Do komendy policji zgłosił się 25-latek z pytaniem, dlaczego pod jego nieobecność do jego drzwi pukali mundurowi i pytali o niego. Odpowiedzią funkcjonariuszy mężczyzna był chyba zaskoczony. W każdym razie 25-latek do domu już nie wrócił.
16 lutego mikołowska policja poinformowała, że mundurowi pojawili się w miejscu zamieszkania 25-letniego mieszkańca Mikołowa.
Zgodnie z zarządzeniem Sądu Rejonowego w Mikołowie, w związku z popełnieniem przestępstwa z Ustawy o przeciwdziałaniu narkomanii, mężczyzna powinien trafić do aresztu. Policjanci nie zastali go wówczas w domu, jednak informacja o ich wizycie dotarła do zainteresowanego.
15 lutego po południu 25-latek zjawił się przy okienku mikołowskiego dyżurnego. Zaniepokojony sytuacją poprosił o wyjaśnienie celu zainteresowania policjantów jego osobą.

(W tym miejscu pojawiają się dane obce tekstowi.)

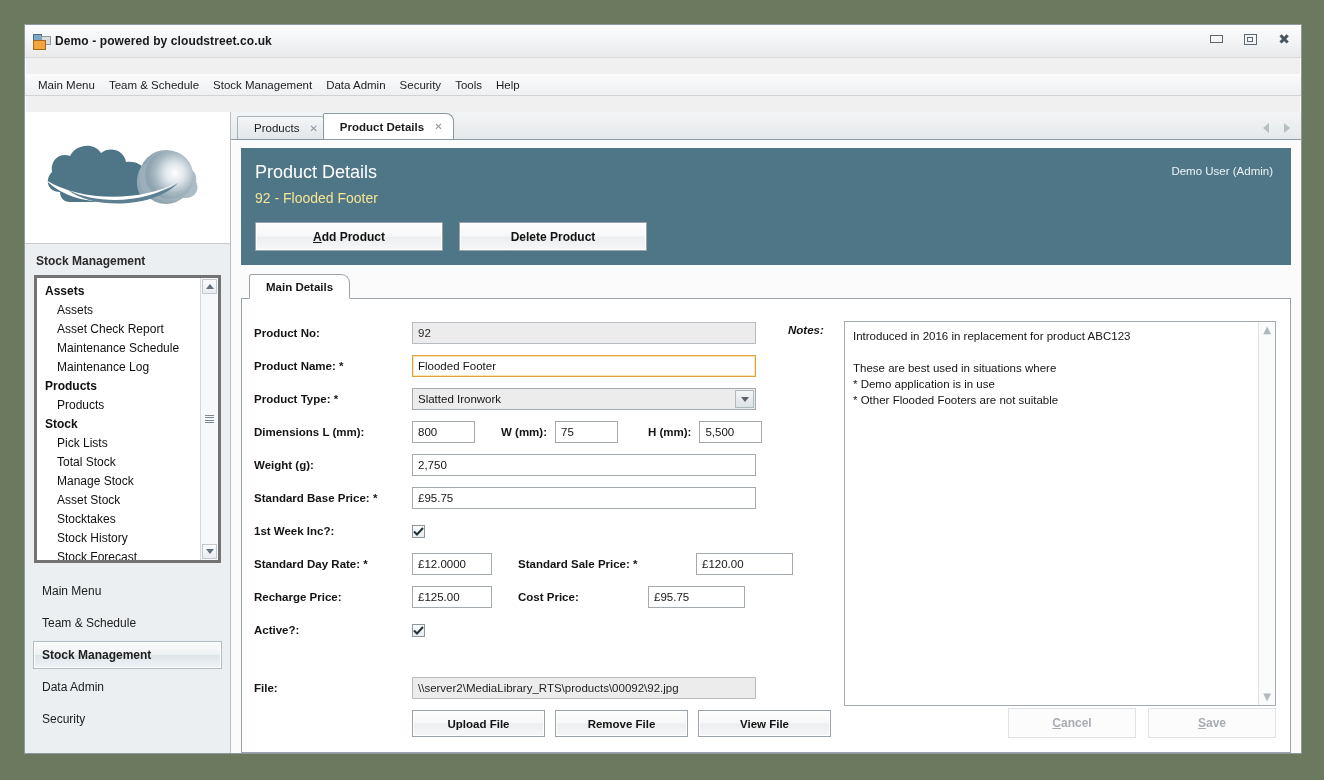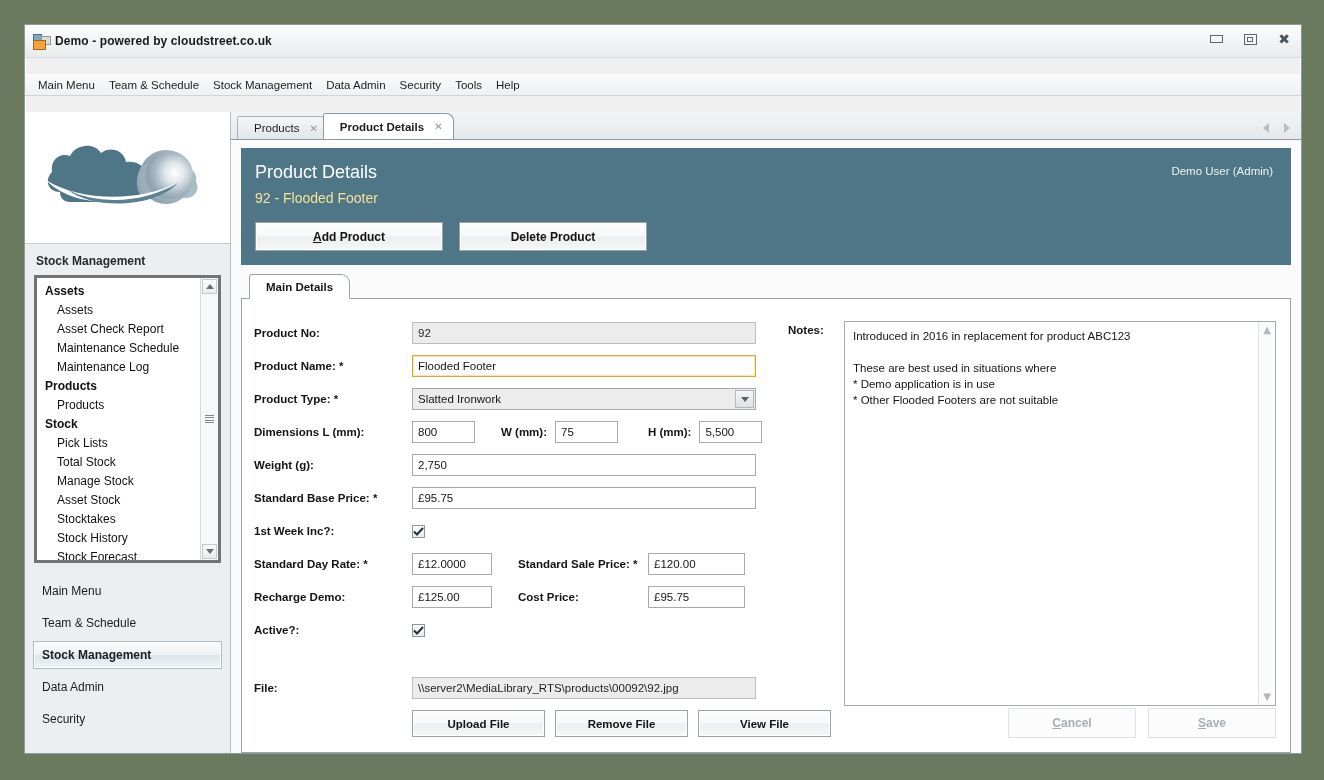"Notes:" .notes-label { font-style: none -> italic }
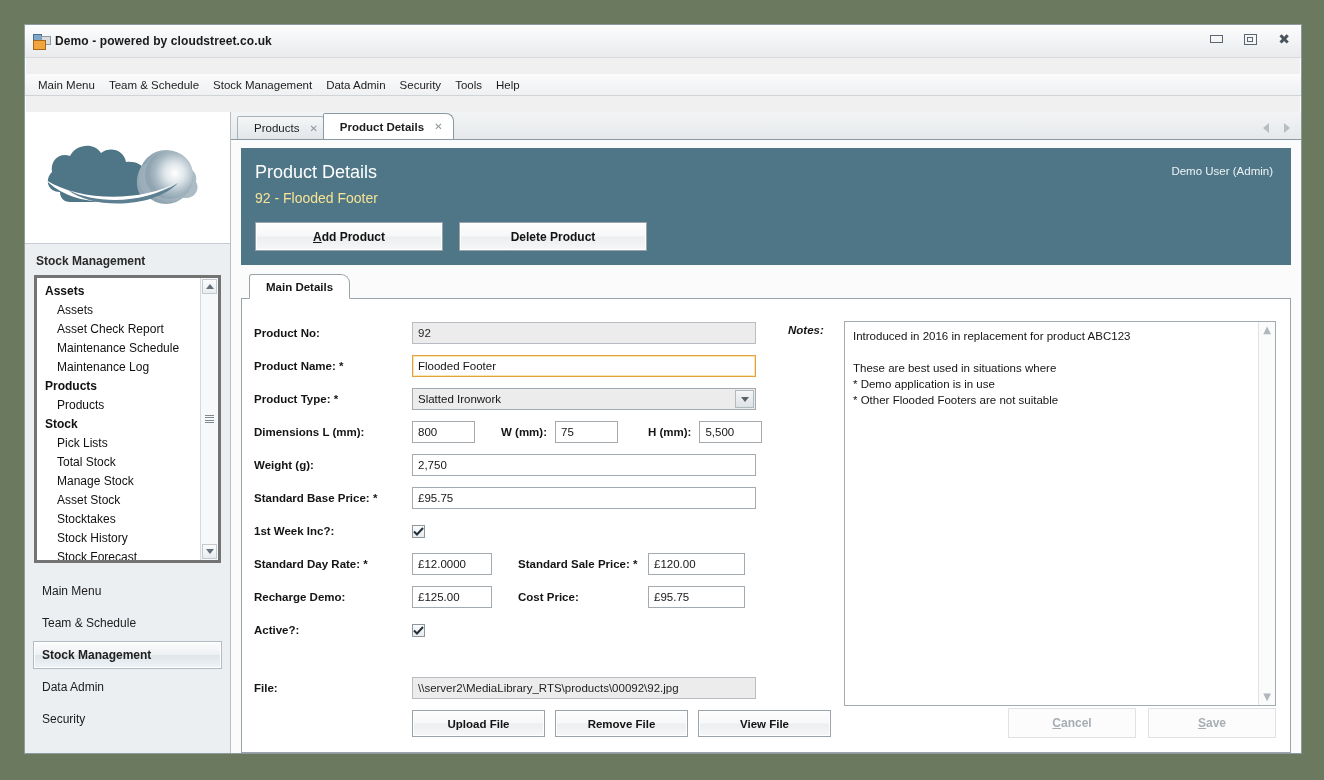"£120.00" input.fin { margin-left: none -> 48px }
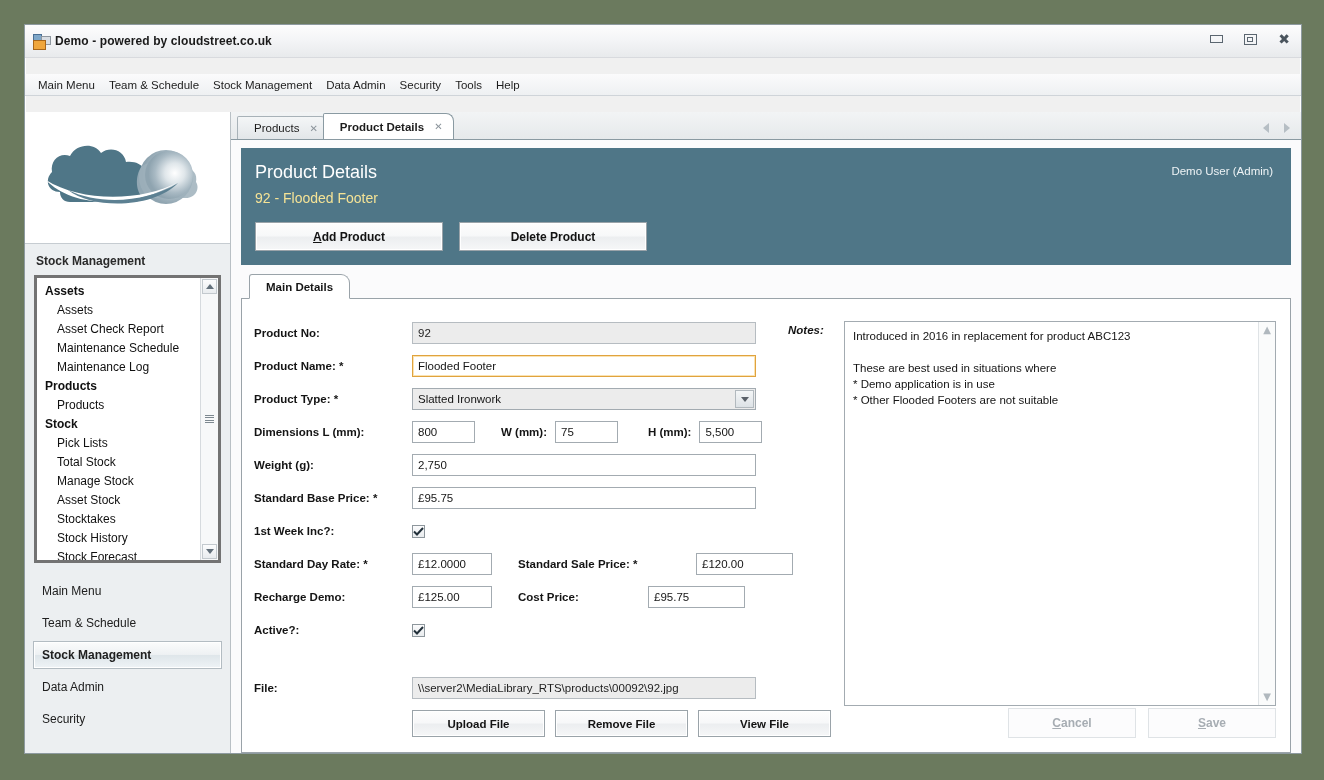"Recharge Demo:" span.flabel { text: Demo -> Price }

Okazało się, że 25-latek poszukiwany jest przez wymiar sprawiedliwości i najbliższe miesiące musi spędzić w więzieniu, gdzie będzie odbywał karę pozbawienia wolności. Na miejscu natychmiast pojawił się patrol interwencyjny, który przewiózł mieszkańca Mikołowa do aresztu, skąd nazajutrz trafił do aresztu w Gliwicach.